A blind beggar in Mark’s Gospel describes Jesus as both of Nazareth and the son of David, second king of Israel and Judah between 1010–970 BC. But King David was not born in Nazareth, or associated with that city. He was from Bethlehem. But Mark does not recognize Jesus by the city of Bethlehem.
The Gospel of John, written about 15 to 20 years after Mark, also does not link Jesus to Bethlehem. Galilee is the home of Jesus. Jesus found his first disciples, performed many miracles and had brothers in Galilee.
This is not to say that John was ignorant of the importance of Bethlehem. John refers to a debate in which some Jews referred to the prophecy that the Messiah would be a descendant of David and descended from Bethlehem. But according to the Gospel of John, Jesus is never associated with Bethlehem, but with Galilee, and especially with Nazareth.
The Gospels of Mark and John show that they had difficulty either associating Bethlehem with Jesus, did not know the place of his birth, or did not care about this city.
Those were not the only ones. The Apostle Paul, who wrote the earliest documents of the New Testament, considered Jesus a descendant of David but does not associate him with Bethlehem. The Book of Revelation also confirms that Jesus was a descendant of David but does not mention Bethlehem.
During Jesus’ life, there were many visions of the Messiah. In one stream of Jewish thought, the Messiah was expected to be an everlasting ruler from the descendants of David. Other Jewish texts, such as the book 4 Ezra, written in the same century as the Gospels, and Qumran Jewish sectarian literature, written two centuries earlier, also reflect this belief.
But within the Hebrew Bible, a book of prophecy called Micah, thought to have been written around 722 BC, prophesies that the Messiah would come from David’s hometown of Bethlehem. This text is repeated in Matthew version. Luke mentions that Jesus is not only genealogically related to King David, but also that he was born in Bethlehem, “the city of David.”
Genealogical claims were made for important former founders and political leaders. For example, Ion, the founder of the Greek colonies in Asia, was thought to be of Apollo descent. Alexander the Great was said to be the son of Hercules, who reached the empire from Macedonia to India. Caesar Augustus, the first Roman emperor, was proclaimed a descendant of Apollo. And a Jewish writer named Philo, who lived in the first century, wrote that Abraham and the Jewish priest and prophets were born of God.
Whether or not these claims were accepted at the time were true, they shaped racial identity, political status, and claims of honor. As the Greek historian Polybius explains, the famous deeds of ancestors “are part of the tradition of the ages.”

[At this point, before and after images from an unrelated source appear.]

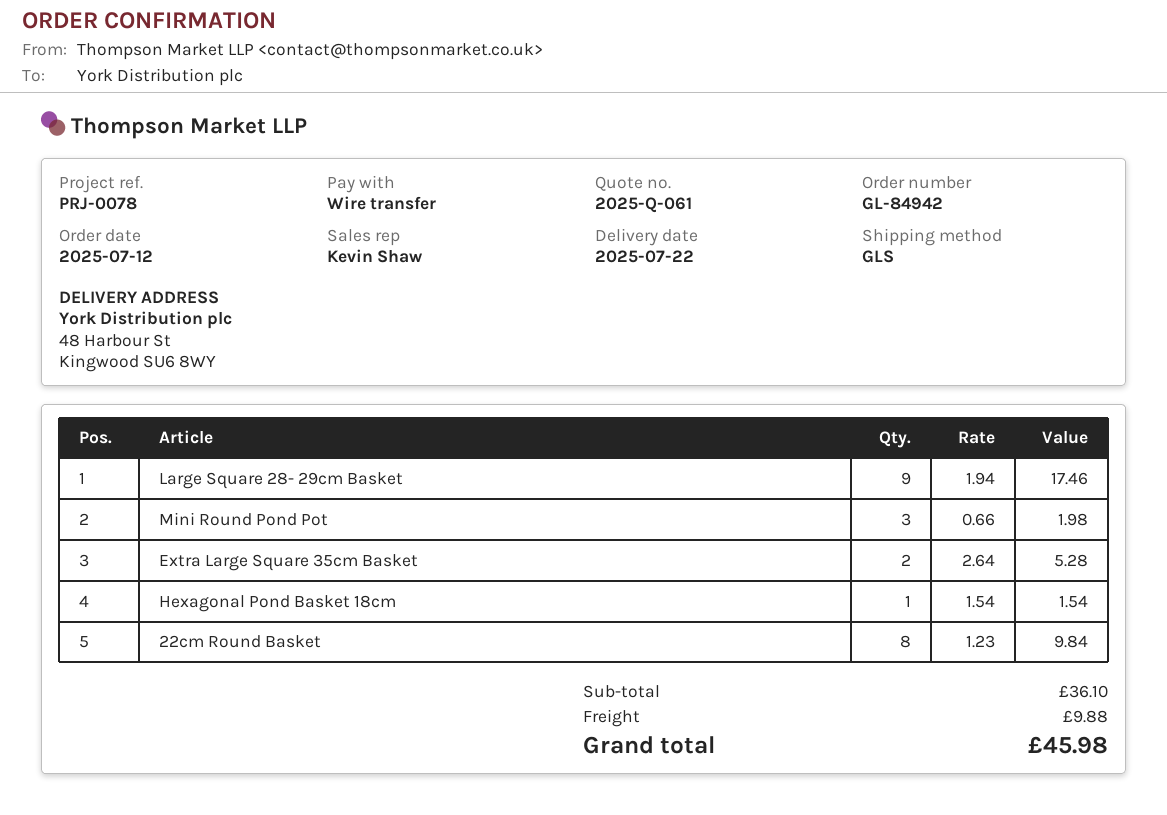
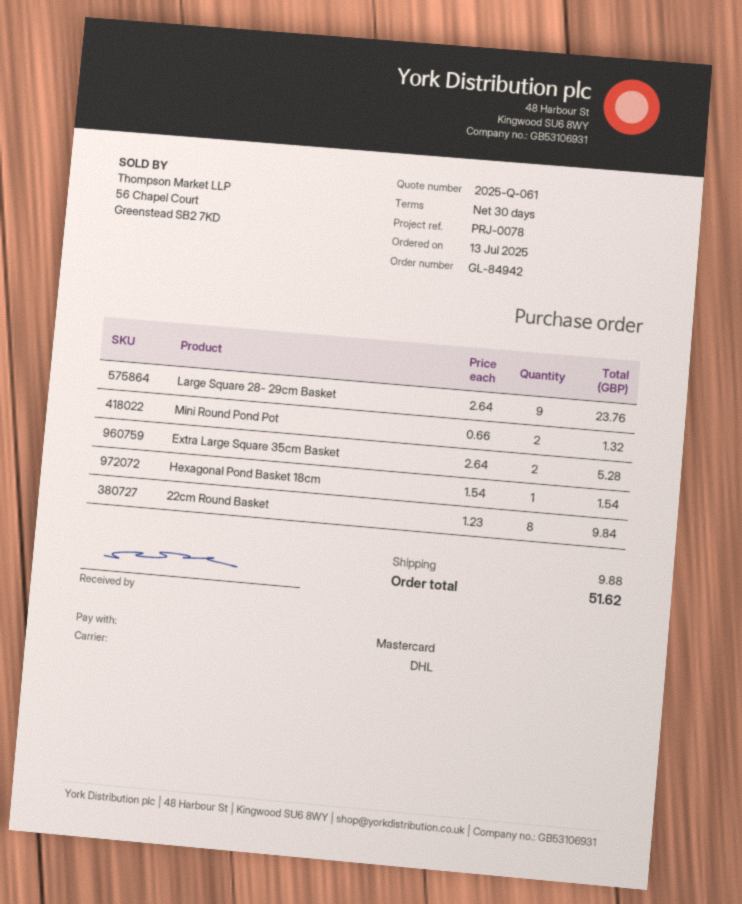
order date: 2025-07-12 -> 2025-07-13
payment method: bank transfer -> Mastercard
shipping method: GLS -> DHL
Large Square 28- 29cm Basket: 9 x 1.94 = 17.46 -> 9 x 2.64 = 23.76
Mini Round Pond Pot: 3 x 0.66 = 1.98 -> 2 x 0.66 = 1.32
total: 45.98 -> 51.62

Matthew and Luke in the city of Bethlehem added that Jesus was the Messiah of David’s descendants. They made sure that readers were aware of Jesus’ genealogical connection to King David with reference to this city. Birth stories in Bethlehem confirmed the claim that Jesus was a legitimate descendant of King David.
So today, when the importance of Bethlehem is heard in Christmas hymns or displayed in Nativity scenes, the city’s name connects Jesus to an ancestral line and the prophetic hope for a new leader like King David.